## Work required
Copy out exactly the lines that begin with the one containing "subtotal: 1387.00 -> 1870.00" and continue until the last line of the material.

## Given information

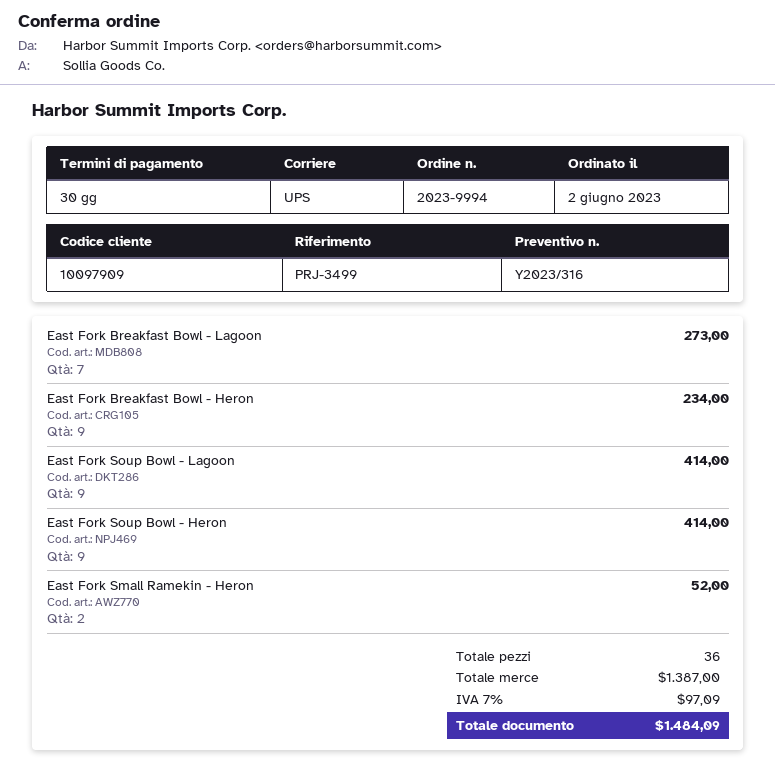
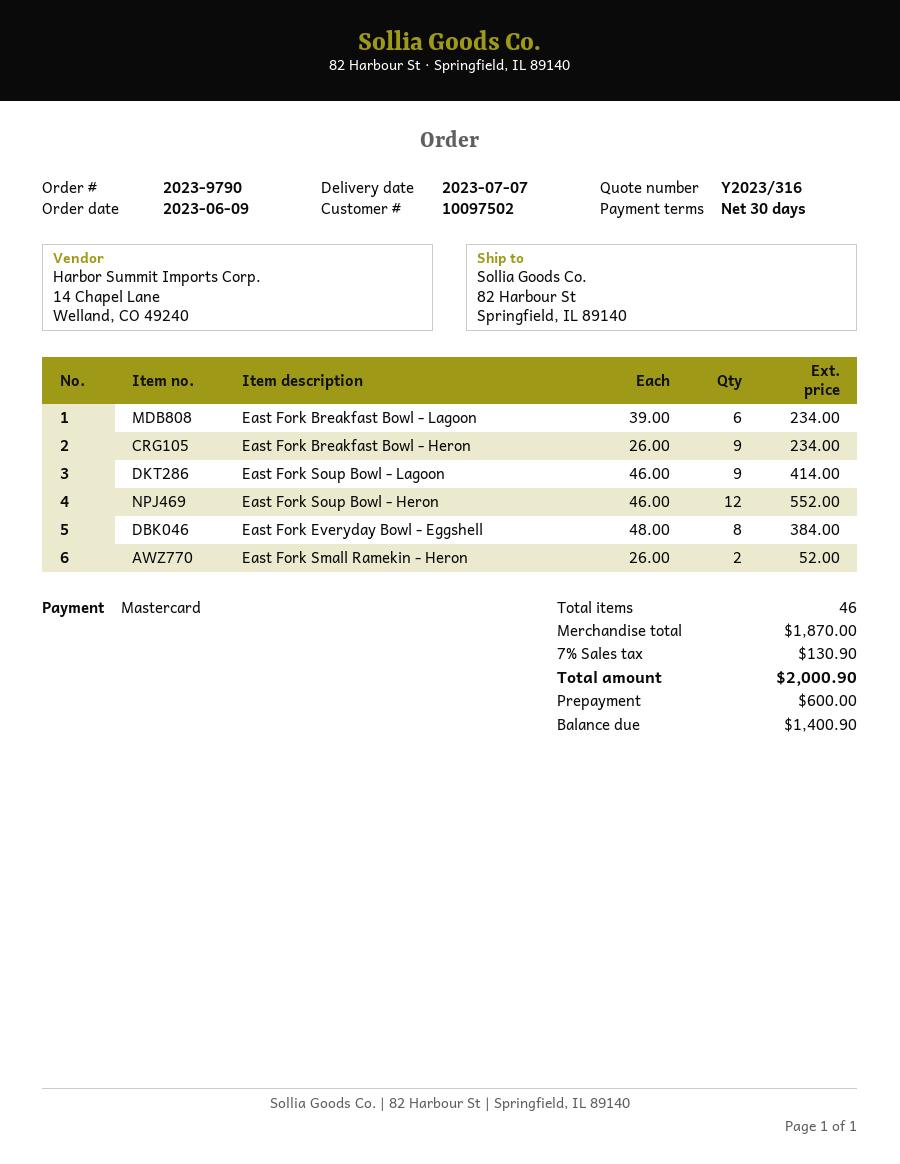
order number: 2023-9994 -> 2023-9790
order date: 2023-06-02 -> 2023-06-09
customer number: 10097909 -> 10097502
East Fork Breakfast Bowl - Lagoon: 7 for 273.00 -> 6 for 234.00
East Fork Soup Bowl - Heron: 9 for 414.00 -> 12 for 552.00
East Fork Everyday Bowl - Eggshell: none -> 8 for 384.00
total quantity: 36 -> 46
subtotal: 1387.00 -> 1870.00
tax: 7% = 97.09 -> 7% = 130.90
total: 1484.09 -> 2000.90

## Exercise answer
subtotal: 1387.00 -> 1870.00
tax: 7% = 97.09 -> 7% = 130.90
total: 1484.09 -> 2000.90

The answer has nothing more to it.